§ ASSIGNMENT: Only a number is wanted: how many lines in the records below contain "LÉGER"?

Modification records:
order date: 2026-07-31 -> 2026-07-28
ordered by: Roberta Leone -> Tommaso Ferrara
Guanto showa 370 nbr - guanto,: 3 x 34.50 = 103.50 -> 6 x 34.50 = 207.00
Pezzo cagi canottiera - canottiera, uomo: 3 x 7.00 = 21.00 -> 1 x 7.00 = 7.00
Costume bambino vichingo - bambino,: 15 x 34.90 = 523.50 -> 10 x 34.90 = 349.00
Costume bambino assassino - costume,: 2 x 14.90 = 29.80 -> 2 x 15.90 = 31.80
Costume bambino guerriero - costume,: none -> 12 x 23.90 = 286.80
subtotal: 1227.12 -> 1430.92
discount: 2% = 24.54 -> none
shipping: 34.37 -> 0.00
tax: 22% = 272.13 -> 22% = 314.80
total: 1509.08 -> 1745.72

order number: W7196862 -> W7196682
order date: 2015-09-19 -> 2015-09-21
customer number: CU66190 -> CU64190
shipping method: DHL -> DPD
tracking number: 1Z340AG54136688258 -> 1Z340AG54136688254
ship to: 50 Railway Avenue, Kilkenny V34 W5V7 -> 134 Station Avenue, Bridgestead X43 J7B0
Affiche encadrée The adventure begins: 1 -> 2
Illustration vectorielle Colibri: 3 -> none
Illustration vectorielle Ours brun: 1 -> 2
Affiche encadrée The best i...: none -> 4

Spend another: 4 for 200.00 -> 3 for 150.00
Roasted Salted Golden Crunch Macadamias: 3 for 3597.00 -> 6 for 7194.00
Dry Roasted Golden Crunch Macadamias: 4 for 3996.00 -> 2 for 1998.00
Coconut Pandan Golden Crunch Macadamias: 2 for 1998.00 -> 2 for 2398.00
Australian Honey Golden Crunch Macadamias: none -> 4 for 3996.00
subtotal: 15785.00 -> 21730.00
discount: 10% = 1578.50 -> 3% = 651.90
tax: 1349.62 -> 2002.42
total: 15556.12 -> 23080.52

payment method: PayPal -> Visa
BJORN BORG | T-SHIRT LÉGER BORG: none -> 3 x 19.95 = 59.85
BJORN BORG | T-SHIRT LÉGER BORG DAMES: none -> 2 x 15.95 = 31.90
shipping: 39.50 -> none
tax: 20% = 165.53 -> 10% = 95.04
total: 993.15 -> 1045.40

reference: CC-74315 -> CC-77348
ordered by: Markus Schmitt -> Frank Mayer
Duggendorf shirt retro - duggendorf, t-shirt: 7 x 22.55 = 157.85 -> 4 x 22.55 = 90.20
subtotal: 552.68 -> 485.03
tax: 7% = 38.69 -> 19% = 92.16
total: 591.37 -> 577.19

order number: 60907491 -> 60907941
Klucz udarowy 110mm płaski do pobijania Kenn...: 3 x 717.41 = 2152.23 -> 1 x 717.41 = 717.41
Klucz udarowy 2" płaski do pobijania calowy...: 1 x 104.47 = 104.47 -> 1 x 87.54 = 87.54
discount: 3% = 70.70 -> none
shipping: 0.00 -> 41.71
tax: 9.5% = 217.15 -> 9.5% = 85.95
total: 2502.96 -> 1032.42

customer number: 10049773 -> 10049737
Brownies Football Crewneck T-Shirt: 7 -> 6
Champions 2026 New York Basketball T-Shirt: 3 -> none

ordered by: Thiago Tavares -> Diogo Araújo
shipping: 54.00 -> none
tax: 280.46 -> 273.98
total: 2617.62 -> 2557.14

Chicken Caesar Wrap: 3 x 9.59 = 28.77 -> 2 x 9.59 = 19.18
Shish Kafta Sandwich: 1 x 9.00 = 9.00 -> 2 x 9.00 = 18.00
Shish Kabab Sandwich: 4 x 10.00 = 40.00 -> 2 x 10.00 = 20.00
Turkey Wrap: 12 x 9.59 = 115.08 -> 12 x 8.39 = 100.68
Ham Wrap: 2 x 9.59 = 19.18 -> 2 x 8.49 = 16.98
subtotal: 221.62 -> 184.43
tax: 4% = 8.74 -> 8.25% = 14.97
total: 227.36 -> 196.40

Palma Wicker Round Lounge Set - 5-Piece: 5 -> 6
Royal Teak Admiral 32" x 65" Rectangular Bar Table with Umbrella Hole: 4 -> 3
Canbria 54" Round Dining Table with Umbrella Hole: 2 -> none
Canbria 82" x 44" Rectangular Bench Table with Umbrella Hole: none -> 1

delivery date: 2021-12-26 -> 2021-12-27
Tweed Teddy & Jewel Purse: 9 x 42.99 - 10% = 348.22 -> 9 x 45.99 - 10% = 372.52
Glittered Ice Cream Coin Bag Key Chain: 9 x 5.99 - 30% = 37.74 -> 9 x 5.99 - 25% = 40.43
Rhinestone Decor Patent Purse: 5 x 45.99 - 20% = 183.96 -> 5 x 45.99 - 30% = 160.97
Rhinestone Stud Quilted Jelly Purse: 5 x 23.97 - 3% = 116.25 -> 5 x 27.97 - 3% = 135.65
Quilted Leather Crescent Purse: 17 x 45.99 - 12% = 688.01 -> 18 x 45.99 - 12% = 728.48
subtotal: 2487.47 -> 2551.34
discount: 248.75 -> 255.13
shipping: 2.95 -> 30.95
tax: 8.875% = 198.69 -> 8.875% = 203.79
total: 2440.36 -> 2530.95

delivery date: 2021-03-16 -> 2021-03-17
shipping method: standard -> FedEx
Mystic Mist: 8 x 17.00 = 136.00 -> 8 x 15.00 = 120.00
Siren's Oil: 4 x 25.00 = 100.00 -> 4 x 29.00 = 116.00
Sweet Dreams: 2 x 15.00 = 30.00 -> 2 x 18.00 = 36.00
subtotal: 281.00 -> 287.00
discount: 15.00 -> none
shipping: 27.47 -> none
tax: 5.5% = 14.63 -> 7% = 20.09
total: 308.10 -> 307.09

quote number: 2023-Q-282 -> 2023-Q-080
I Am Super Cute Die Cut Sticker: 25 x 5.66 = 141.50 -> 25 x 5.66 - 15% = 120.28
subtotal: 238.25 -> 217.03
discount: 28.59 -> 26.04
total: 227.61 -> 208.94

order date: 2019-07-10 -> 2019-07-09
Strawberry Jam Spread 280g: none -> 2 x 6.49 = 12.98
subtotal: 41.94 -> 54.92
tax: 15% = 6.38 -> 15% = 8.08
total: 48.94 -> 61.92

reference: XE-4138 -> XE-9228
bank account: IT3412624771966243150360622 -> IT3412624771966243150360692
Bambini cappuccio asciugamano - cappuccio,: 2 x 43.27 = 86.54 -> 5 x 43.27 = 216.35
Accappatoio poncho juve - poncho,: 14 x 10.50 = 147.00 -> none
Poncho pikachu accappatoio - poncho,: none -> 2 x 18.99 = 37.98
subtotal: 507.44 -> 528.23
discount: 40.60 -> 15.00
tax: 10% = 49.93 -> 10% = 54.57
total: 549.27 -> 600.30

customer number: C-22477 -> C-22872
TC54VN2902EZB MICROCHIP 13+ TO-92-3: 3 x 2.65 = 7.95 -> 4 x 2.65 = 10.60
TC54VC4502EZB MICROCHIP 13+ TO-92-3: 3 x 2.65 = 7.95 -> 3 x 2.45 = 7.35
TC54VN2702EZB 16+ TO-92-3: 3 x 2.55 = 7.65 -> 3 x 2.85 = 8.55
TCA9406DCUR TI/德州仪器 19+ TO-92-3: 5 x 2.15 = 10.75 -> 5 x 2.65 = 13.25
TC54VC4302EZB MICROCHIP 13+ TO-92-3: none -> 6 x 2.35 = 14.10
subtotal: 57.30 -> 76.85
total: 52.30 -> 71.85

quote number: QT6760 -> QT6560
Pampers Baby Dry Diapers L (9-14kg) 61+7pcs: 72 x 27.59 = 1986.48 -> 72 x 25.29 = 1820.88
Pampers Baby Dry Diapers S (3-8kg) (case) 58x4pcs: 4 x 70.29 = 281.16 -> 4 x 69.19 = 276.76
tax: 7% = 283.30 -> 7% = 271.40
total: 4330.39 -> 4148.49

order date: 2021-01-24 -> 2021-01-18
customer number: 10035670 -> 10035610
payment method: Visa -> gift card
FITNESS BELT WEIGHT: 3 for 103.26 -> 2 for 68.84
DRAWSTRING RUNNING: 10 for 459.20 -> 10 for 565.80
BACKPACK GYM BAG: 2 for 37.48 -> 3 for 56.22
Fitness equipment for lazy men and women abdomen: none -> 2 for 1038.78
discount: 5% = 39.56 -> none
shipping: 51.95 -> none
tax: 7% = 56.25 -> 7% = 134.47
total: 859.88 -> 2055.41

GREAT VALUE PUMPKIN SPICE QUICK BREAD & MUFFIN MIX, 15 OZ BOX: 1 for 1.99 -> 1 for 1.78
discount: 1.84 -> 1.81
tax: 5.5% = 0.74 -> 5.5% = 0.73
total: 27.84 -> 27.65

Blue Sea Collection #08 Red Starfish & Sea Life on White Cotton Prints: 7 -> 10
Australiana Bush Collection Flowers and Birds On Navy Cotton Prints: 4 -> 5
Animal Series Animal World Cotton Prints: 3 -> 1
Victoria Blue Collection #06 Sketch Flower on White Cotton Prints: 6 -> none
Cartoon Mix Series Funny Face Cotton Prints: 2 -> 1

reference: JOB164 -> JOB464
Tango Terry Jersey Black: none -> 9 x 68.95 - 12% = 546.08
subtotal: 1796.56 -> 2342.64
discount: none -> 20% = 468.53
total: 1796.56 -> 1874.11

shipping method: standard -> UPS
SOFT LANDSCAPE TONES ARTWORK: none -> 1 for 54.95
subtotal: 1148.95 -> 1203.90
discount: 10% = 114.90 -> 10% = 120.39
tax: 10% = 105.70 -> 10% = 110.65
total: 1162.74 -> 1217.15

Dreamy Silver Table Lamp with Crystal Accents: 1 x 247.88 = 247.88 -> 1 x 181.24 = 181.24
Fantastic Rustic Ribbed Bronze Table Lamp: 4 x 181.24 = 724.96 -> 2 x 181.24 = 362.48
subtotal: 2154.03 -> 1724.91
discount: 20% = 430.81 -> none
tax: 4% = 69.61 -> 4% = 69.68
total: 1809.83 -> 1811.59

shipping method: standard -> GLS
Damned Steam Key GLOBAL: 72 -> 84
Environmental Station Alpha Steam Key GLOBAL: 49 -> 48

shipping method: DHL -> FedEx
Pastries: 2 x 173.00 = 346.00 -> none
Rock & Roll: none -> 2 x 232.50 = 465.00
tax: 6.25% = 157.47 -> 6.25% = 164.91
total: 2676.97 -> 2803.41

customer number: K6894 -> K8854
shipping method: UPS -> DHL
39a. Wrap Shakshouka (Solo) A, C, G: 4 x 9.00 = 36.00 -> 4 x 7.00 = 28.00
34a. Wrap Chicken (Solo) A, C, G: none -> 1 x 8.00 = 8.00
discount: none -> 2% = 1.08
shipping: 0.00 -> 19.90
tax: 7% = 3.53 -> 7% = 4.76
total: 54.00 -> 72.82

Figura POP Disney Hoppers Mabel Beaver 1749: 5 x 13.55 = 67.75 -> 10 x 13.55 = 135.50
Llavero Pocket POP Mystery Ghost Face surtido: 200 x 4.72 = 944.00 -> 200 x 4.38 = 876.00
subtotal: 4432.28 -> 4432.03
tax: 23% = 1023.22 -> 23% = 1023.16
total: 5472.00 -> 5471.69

§ WRITTEN SOLUTION: 2